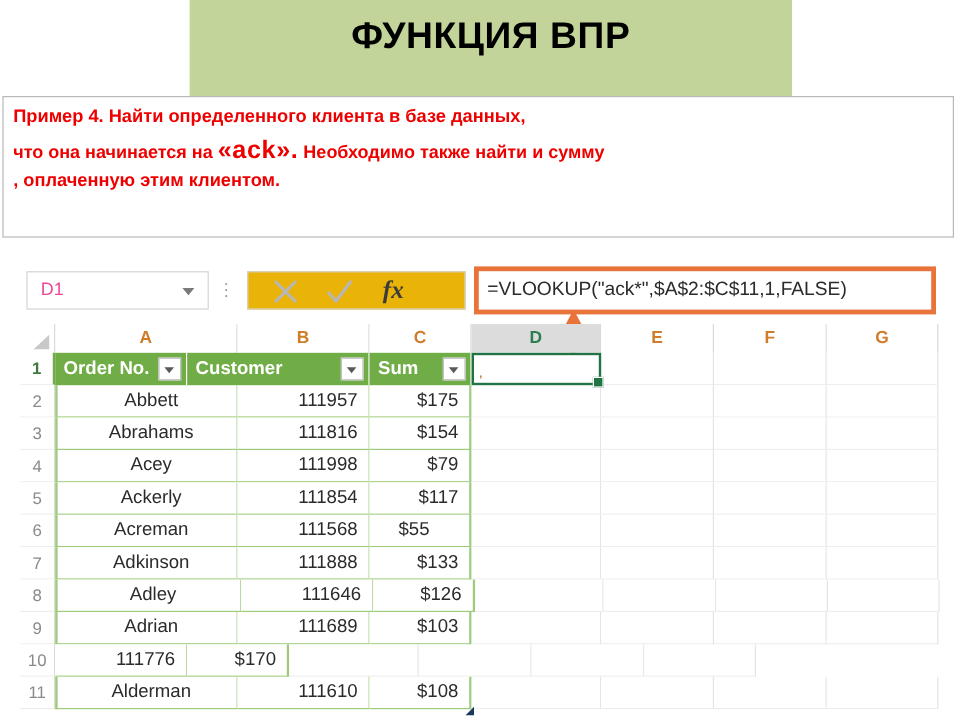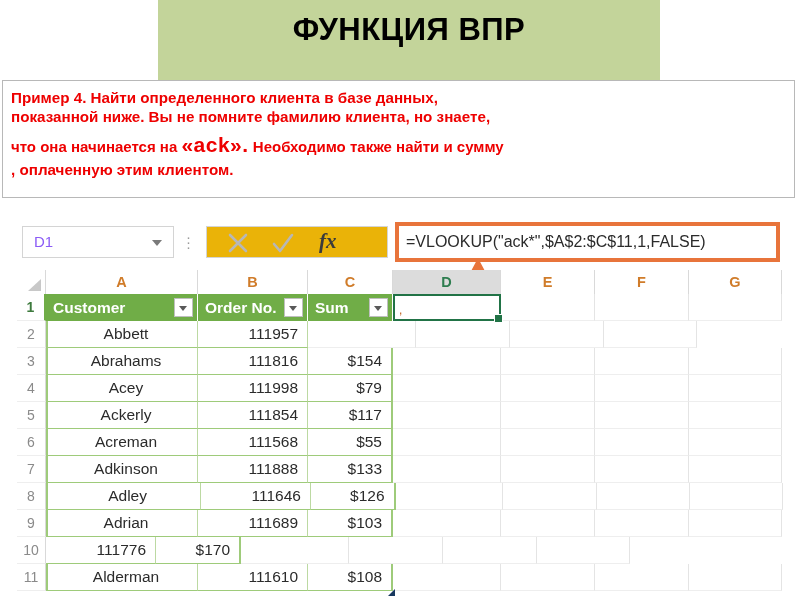--- a/index.html
+++ b/index.html
@@ -97,21 +97,21 @@
     height: 32px;
     border: 1px solid #d4d4d4;
     background: #ffffff;
     box-sizing: border-box;
   }
   .namebox-text {
     position: absolute;
     left: 11px;
     top: 6px;
     font-size: 15px;
-    color: #8b5cf6;
+    color: #ec4899;
     font-family: "Liberation Sans", sans-serif;
   }
   .namebox-caret {
     position: absolute;
     right: 11px;
     top: 13px;
     width: 0; height: 0;
     border-left: 5px solid transparent;
     border-right: 5px solid transparent;
     border-top: 6px solid #7a7a7a;
@@ -362,21 +362,20 @@
 </style>
 </head>
 <body>
 
 <div class="title-banner">
   <div class="title-text">ФУНКЦИЯ ВПР</div>
 </div>
 
 <div class="desc-box">
   <div class="desc-line l1">Пример 4. Найти  определенного клиента в базе данных,</div>
-  <div class="desc-line l2">показанной ниже. Вы не помните  фамилию клиента, но знаете,</div>
   <div class="desc-line l3"><span>что она начинается на </span><span class="ack-token">«ack».</span><span> Необходимо также найти и сумму</span></div>
   <div class="desc-line l4">, оплаченную этим клиентом.</div>
 </div>
 
 <div class="excel">
 
   <div class="fbar-row">
 
     <div class="namebox">
       <span class="namebox-text">D1</span>
@@ -424,43 +423,44 @@
       <div class="ch active" style="width:108px">D</div>
       <div class="ch" style="width:94px">E</div>
       <div class="ch" style="width:94px">F</div>
       <div class="ch" style="width:93px">G</div>
     </div>
 
     <div class="rows">
 
       <div class="row hdr">
         <div class="rowhdr">1</div>
+        <div class="thcell" style="width:110px">
+          <span>Order No.</span>
+          <span class="filter-btn"></span>
+        </div>
         <div class="thcell" style="width:152px">
           <span>Customer</span>
-          <span class="filter-btn"></span>
-        </div>
-        <div class="thcell" style="width:110px">
-          <span>Order No.</span>
           <span class="filter-btn"></span>
         </div>
         <div class="thcell" style="width:85px">
           <span>Sum</span>
           <span class="filter-btn"></span>
         </div>
         <div class="cell" style="width:108px"></div>
         <div class="cell" style="width:94px"></div>
         <div class="cell" style="width:94px"></div>
         <div class="cell" style="width:93px"></div>
       </div>
 
       <div id="data-rows">
           <div class="row">
             <div class="rowhdr">2</div>
             <div class="cell tbl txt first" style="width: 152px;">Abbett</div>
             <div class="cell tbl num" style="width: 110px;">111957</div>
+            <div class="cell tbl num last" style="width: 85px;">$175</div>
             <div class="cell" style="width: 108px;"></div>
             <div class="cell" style="width: 94px;"></div>
             <div class="cell" style="width: 94px;"></div>
             <div class="cell" style="width: 93px;"></div>
           </div>
           <div class="row">
             <div class="rowhdr">3</div>
             <div class="cell tbl txt first" style="width: 152px;">Abrahams</div>
             <div class="cell tbl num" style="width: 110px;">111816</div>
             <div class="cell tbl num last" style="width: 85px;">$154</div>
@@ -486,21 +486,21 @@
             <div class="cell tbl num last" style="width: 85px;">$117</div>
             <div class="cell" style="width: 108px;"></div>
             <div class="cell" style="width: 94px;"></div>
             <div class="cell" style="width: 94px;"></div>
             <div class="cell" style="width: 93px;"></div>
           </div>
           <div class="row">
             <div class="rowhdr">6</div>
             <div class="cell tbl txt first" style="width: 152px;">Acreman</div>
             <div class="cell tbl num" style="width: 110px;">111568</div>
-            <div class="cell tbl num last" style="width: 85px;">$55</div>
+            <div class="cell tbl num last" style="width: 85px; text-align: center;">$55</div>
             <div class="cell" style="width: 108px;"></div>
             <div class="cell" style="width: 94px;"></div>
             <div class="cell" style="width: 94px;"></div>
             <div class="cell" style="width: 93px;"></div>
           </div>
           <div class="row">
             <div class="rowhdr">7</div>
             <div class="cell tbl txt first" style="width: 152px;">Adkinson</div>
             <div class="cell tbl num" style="width: 110px;">111888</div>
             <div class="cell tbl num last" style="width: 85px;">$133</div>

——

[What needs to be done]
Restate all of the data word for word and include no pictures.

[Response area]
--- a/index.html
+++ b/index.html
@@ -97,21 +97,21 @@
     height: 32px;
     border: 1px solid #d4d4d4;
     background: #ffffff;
     box-sizing: border-box;
   }
   .namebox-text {
     position: absolute;
     left: 11px;
     top: 6px;
     font-size: 15px;
-    color: #8b5cf6;
+    color: #ec4899;
     font-family: "Liberation Sans", sans-serif;
   }
   .namebox-caret {
     position: absolute;
     right: 11px;
     top: 13px;
     width: 0; height: 0;
     border-left: 5px solid transparent;
     border-right: 5px solid transparent;
     border-top: 6px solid #7a7a7a;
@@ -362,21 +362,20 @@
 </style>
 </head>
 <body>
 
 <div class="title-banner">
   <div class="title-text">ФУНКЦИЯ ВПР</div>
 </div>
 
 <div class="desc-box">
   <div class="desc-line l1">Пример 4. Найти  определенного клиента в базе данных,</div>
-  <div class="desc-line l2">показанной ниже. Вы не помните  фамилию клиента, но знаете,</div>
   <div class="desc-line l3"><span>что она начинается на </span><span class="ack-token">«ack».</span><span> Необходимо также найти и сумму</span></div>
   <div class="desc-line l4">, оплаченную этим клиентом.</div>
 </div>
 
 <div class="excel">
 
   <div class="fbar-row">
 
     <div class="namebox">
       <span class="namebox-text">D1</span>
@@ -424,43 +423,44 @@
       <div class="ch active" style="width:108px">D</div>
       <div class="ch" style="width:94px">E</div>
       <div class="ch" style="width:94px">F</div>
       <div class="ch" style="width:93px">G</div>
     </div>
 
     <div class="rows">
 
       <div class="row hdr">
         <div class="rowhdr">1</div>
+        <div class="thcell" style="width:110px">
+          <span>Order No.</span>
+          <span class="filter-btn"></span>
+        </div>
         <div class="thcell" style="width:152px">
           <span>Customer</span>
-          <span class="filter-btn"></span>
-        </div>
-        <div class="thcell" style="width:110px">
-          <span>Order No.</span>
           <span class="filter-btn"></span>
         </div>
         <div class="thcell" style="width:85px">
           <span>Sum</span>
           <span class="filter-btn"></span>
         </div>
         <div class="cell" style="width:108px"></div>
         <div class="cell" style="width:94px"></div>
         <div class="cell" style="width:94px"></div>
         <div class="cell" style="width:93px"></div>
       </div>
 
       <div id="data-rows">
           <div class="row">
             <div class="rowhdr">2</div>
             <div class="cell tbl txt first" style="width: 152px;">Abbett</div>
             <div class="cell tbl num" style="width: 110px;">111957</div>
+            <div class="cell tbl num last" style="width: 85px;">$175</div>
             <div class="cell" style="width: 108px;"></div>
             <div class="cell" style="width: 94px;"></div>
             <div class="cell" style="width: 94px;"></div>
             <div class="cell" style="width: 93px;"></div>
           </div>
           <div class="row">
             <div class="rowhdr">3</div>
             <div class="cell tbl txt first" style="width: 152px;">Abrahams</div>
             <div class="cell tbl num" style="width: 110px;">111816</div>
             <div class="cell tbl num last" style="width: 85px;">$154</div>
@@ -486,21 +486,21 @@
             <div class="cell tbl num last" style="width: 85px;">$117</div>
             <div class="cell" style="width: 108px;"></div>
             <div class="cell" style="width: 94px;"></div>
             <div class="cell" style="width: 94px;"></div>
             <div class="cell" style="width: 93px;"></div>
           </div>
           <div class="row">
             <div class="rowhdr">6</div>
             <div class="cell tbl txt first" style="width: 152px;">Acreman</div>
             <div class="cell tbl num" style="width: 110px;">111568</div>
-            <div class="cell tbl num last" style="width: 85px;">$55</div>
+            <div class="cell tbl num last" style="width: 85px; text-align: center;">$55</div>
             <div class="cell" style="width: 108px;"></div>
             <div class="cell" style="width: 94px;"></div>
             <div class="cell" style="width: 94px;"></div>
             <div class="cell" style="width: 93px;"></div>
           </div>
           <div class="row">
             <div class="rowhdr">7</div>
             <div class="cell tbl txt first" style="width: 152px;">Adkinson</div>
             <div class="cell tbl num" style="width: 110px;">111888</div>
             <div class="cell tbl num last" style="width: 85px;">$133</div>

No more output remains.